### Records supplied
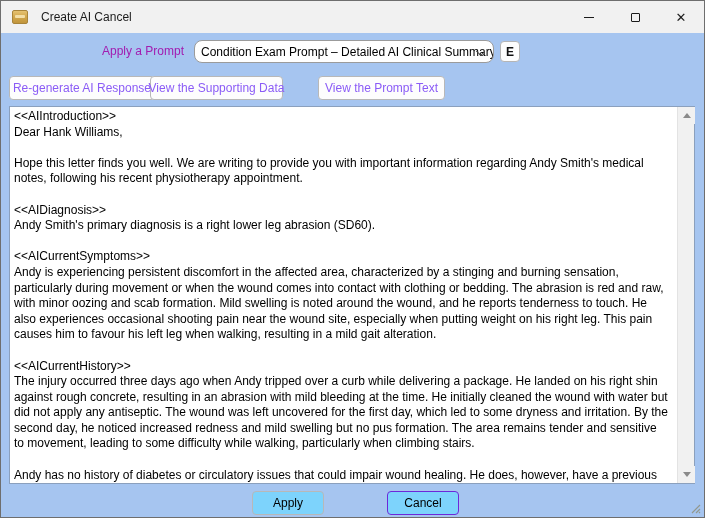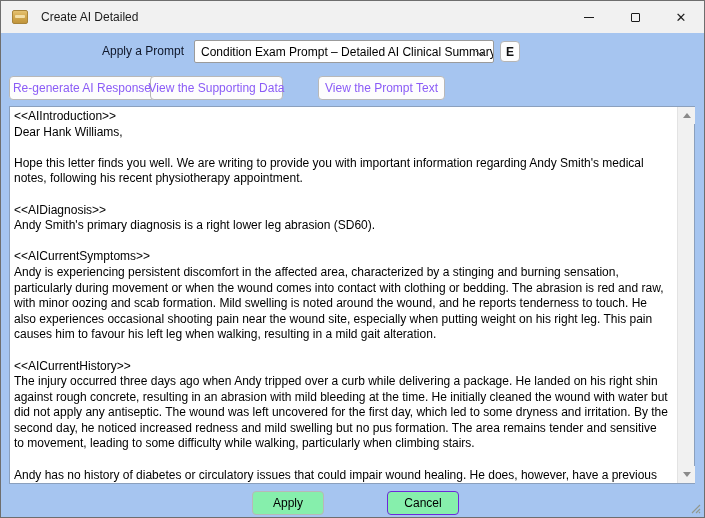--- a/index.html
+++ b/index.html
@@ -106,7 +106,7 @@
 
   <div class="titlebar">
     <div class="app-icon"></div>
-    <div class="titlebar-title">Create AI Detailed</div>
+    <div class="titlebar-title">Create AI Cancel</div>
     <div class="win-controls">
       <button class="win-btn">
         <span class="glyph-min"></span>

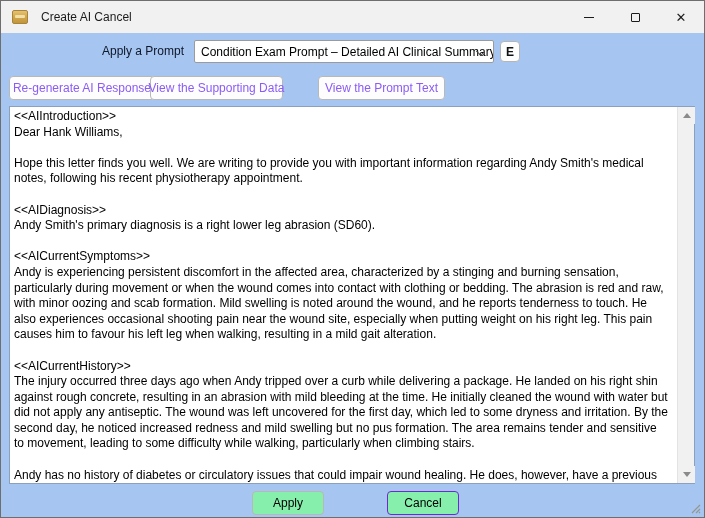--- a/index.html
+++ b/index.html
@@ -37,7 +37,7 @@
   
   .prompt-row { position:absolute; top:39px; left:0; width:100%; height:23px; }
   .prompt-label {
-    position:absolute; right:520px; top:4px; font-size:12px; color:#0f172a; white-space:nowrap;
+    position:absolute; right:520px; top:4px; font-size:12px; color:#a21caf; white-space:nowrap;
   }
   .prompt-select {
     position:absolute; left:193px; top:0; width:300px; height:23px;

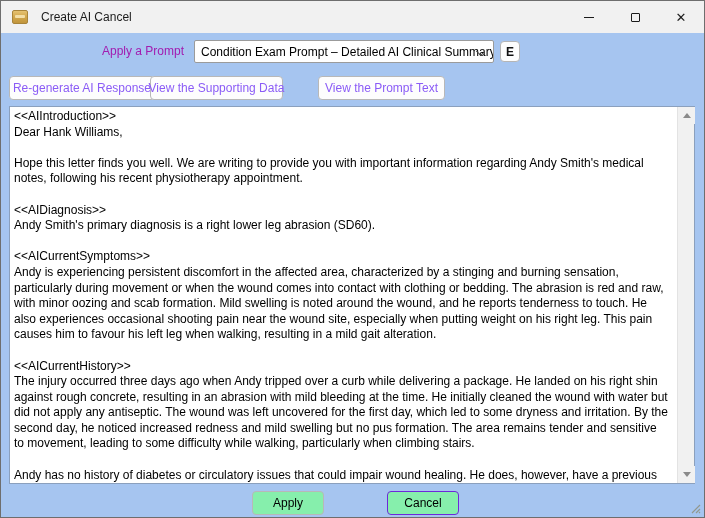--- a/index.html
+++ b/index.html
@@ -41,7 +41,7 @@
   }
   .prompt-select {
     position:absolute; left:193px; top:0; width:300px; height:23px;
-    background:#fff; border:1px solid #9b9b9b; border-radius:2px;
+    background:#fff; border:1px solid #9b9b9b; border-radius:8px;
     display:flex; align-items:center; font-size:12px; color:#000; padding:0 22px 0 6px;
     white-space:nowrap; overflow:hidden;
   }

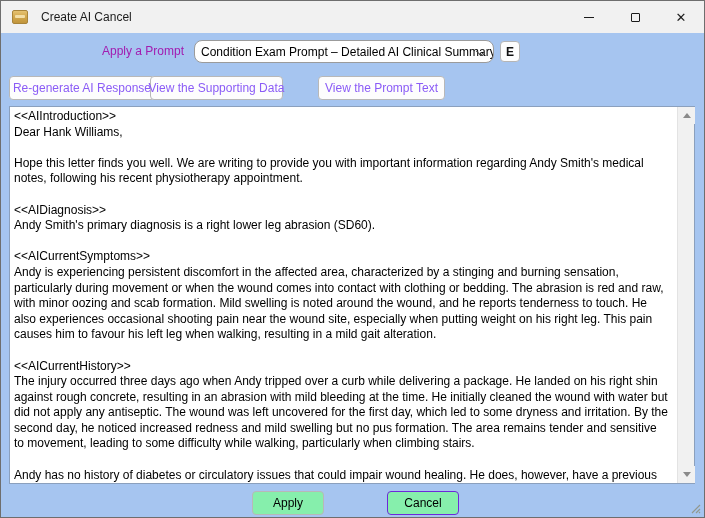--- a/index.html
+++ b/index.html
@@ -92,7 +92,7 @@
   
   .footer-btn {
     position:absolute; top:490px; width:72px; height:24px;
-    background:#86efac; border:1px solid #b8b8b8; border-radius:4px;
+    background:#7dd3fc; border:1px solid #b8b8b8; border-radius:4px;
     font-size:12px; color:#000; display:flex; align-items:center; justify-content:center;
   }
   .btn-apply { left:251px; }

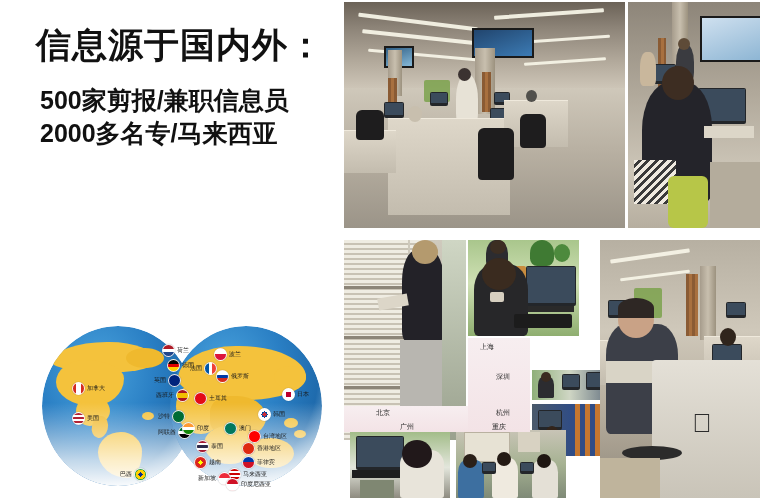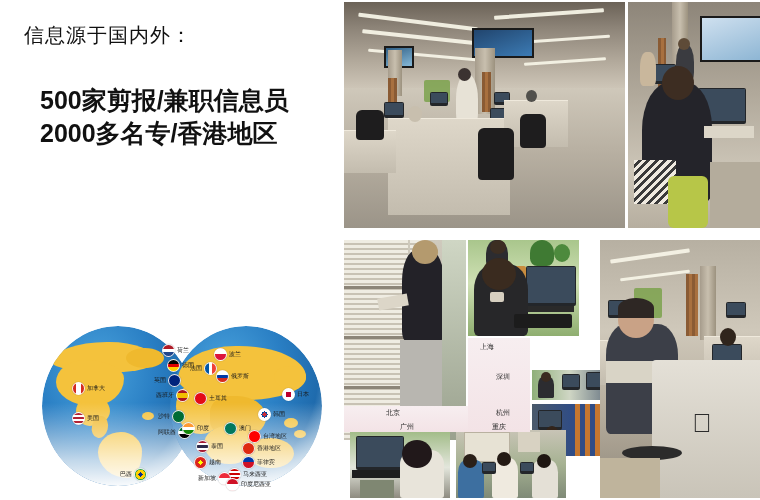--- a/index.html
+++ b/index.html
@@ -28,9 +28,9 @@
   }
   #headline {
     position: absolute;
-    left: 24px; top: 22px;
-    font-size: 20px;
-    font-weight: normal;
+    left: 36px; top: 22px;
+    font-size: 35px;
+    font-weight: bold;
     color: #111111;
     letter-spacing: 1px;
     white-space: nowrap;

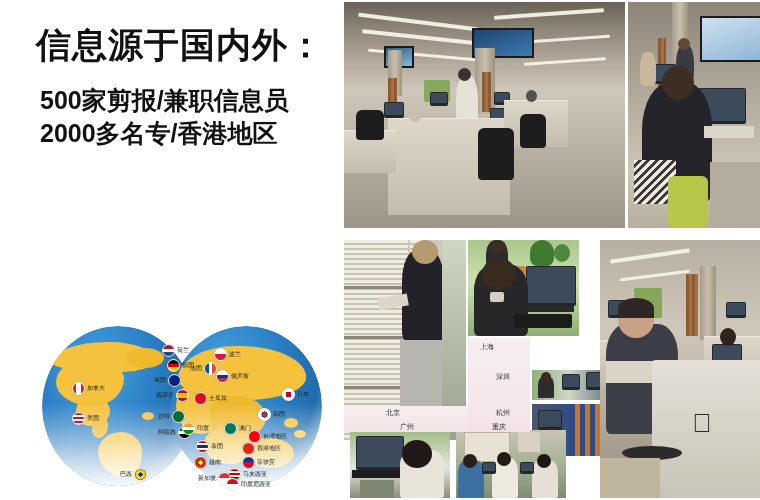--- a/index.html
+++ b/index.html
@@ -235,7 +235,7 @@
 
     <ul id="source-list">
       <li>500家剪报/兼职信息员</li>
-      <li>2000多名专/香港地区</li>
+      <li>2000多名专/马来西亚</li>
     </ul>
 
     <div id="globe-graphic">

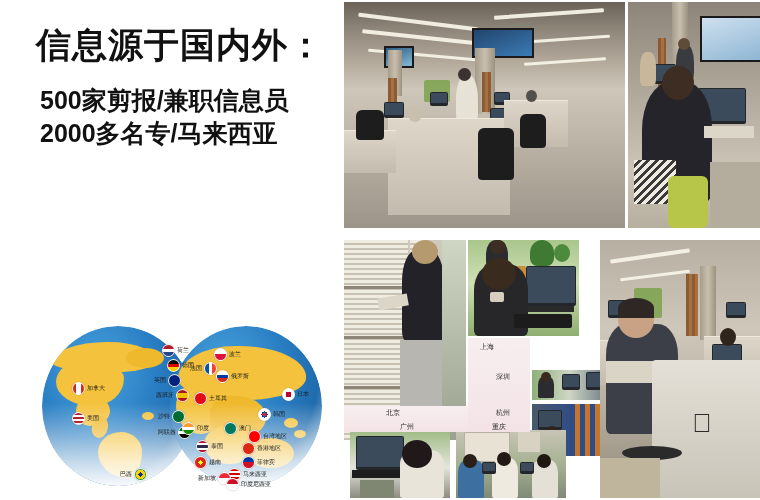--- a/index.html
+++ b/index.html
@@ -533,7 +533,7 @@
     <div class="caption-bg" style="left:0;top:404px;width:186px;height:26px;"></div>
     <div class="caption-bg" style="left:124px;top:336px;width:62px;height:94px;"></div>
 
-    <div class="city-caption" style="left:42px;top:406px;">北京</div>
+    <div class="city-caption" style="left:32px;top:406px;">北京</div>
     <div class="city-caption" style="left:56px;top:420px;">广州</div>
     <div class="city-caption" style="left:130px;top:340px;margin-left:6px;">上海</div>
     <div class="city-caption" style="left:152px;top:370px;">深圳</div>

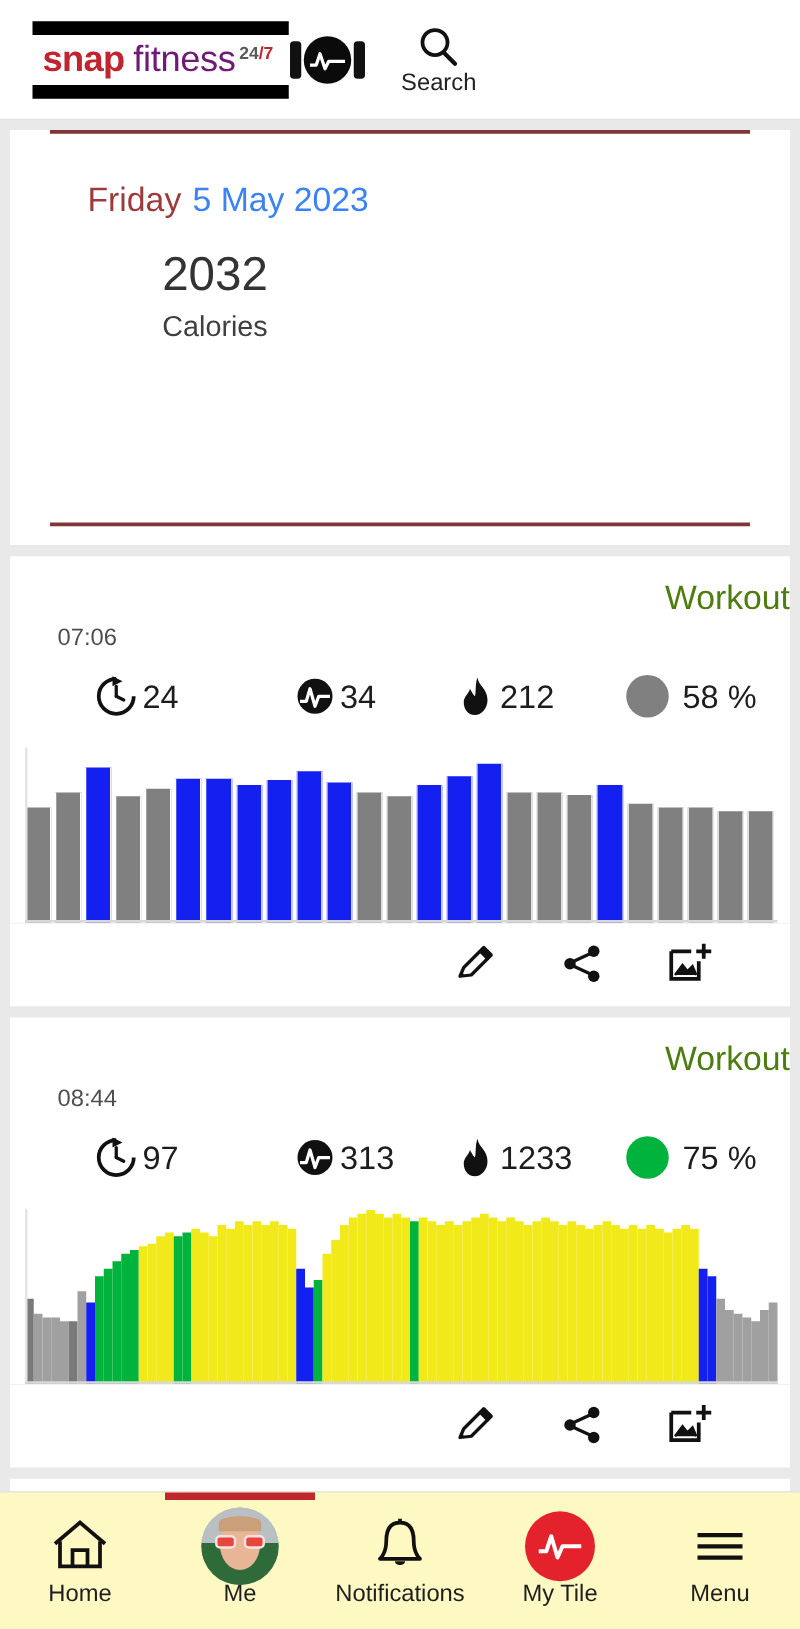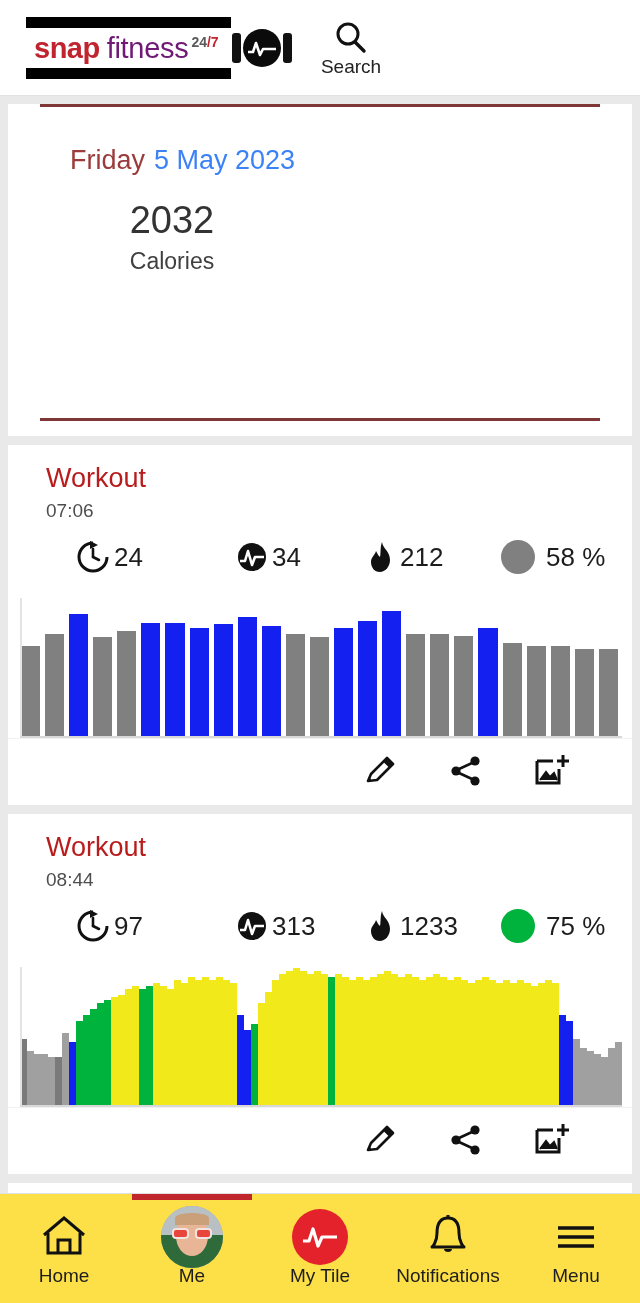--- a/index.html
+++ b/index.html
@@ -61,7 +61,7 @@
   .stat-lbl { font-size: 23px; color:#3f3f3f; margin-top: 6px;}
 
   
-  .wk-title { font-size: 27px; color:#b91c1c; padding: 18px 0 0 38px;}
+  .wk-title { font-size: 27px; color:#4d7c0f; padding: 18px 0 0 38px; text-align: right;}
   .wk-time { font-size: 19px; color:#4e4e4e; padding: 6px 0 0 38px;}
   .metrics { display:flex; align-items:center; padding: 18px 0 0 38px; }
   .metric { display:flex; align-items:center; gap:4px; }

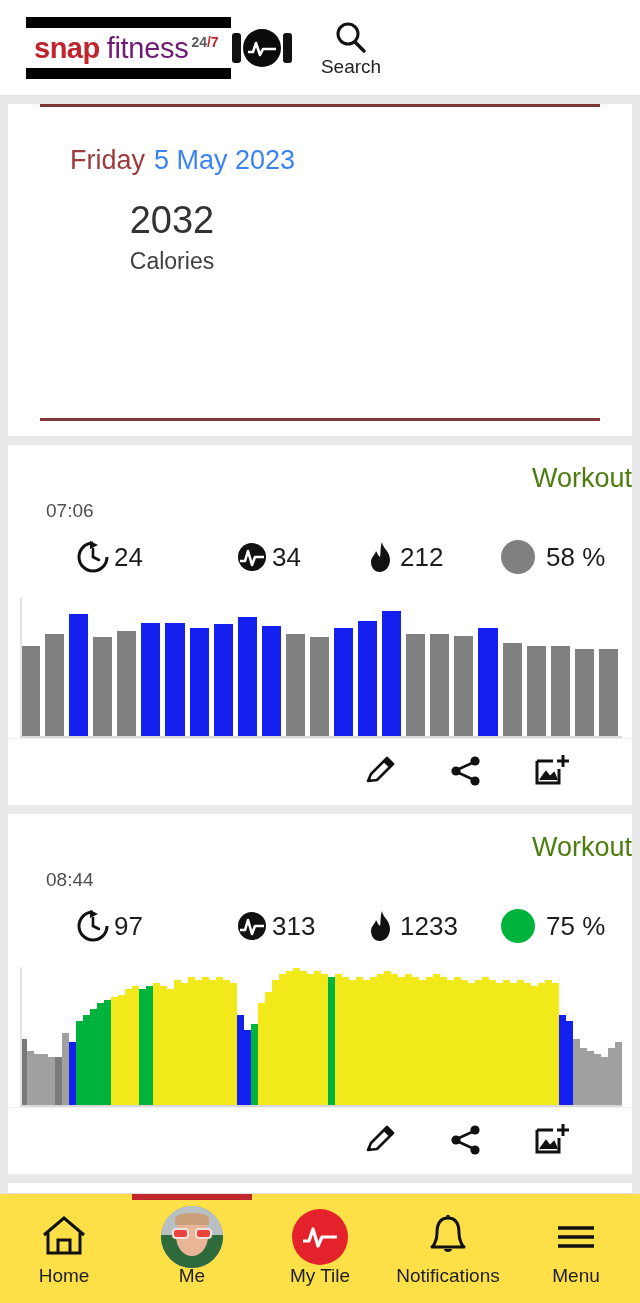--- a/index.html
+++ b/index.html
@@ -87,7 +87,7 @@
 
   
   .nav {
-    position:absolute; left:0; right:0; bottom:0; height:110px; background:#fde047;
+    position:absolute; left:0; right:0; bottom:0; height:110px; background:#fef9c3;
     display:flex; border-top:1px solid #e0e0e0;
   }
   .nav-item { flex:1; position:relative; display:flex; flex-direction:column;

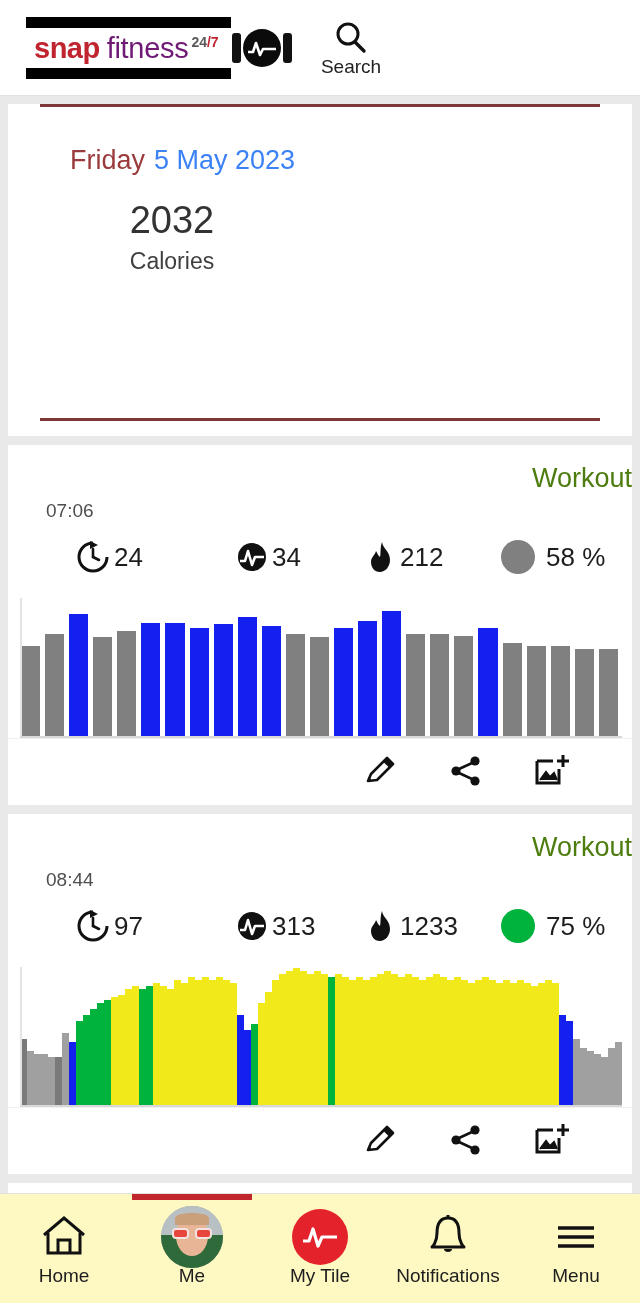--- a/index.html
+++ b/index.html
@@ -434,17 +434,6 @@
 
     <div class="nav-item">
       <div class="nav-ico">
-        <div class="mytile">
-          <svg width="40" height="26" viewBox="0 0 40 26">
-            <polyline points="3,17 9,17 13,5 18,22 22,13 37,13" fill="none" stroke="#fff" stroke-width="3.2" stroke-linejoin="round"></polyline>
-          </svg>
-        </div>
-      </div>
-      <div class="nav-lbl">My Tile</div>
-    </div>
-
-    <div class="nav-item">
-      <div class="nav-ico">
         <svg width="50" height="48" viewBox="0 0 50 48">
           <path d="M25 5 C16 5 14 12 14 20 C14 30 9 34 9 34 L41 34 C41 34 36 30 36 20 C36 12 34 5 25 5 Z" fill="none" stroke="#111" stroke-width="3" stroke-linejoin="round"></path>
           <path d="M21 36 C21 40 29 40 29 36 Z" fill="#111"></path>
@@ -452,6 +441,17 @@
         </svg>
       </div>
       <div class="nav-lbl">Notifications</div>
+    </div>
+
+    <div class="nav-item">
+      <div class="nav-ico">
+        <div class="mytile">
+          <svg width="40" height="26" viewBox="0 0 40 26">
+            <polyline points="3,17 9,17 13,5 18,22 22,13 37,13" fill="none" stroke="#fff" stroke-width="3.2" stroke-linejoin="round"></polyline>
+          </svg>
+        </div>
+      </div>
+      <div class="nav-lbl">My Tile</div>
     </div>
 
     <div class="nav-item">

### Task item
Scan the listing above for the word "position" and show each line where it is found.

### Response
   .prompt-row { position:absolute; top:39px; left:0; width:100%; height:23px; }
-    position:absolute; right:520px; top:4px; font-size:12px; color:#0f172a; white-space:nowrap;
+    position:absolute; right:520px; top:4px; font-size:12px; color:#a21caf; white-space:nowrap;
     position:absolute; left:193px; top:0; width:300px; height:23px;
     position:absolute; left:193px; top:0; width:300px; height:23px;
     position:absolute; top:490px; width:72px; height:24px;
     position: absolute;
-    position:absolute; left:0; right:0; bottom:0; height:110px; background:#fde047;
+    position:absolute; left:0; right:0; bottom:0; height:110px; background:#fef9c3;
   .nav-item { flex:1; position:relative; display:flex; flex-direction:column;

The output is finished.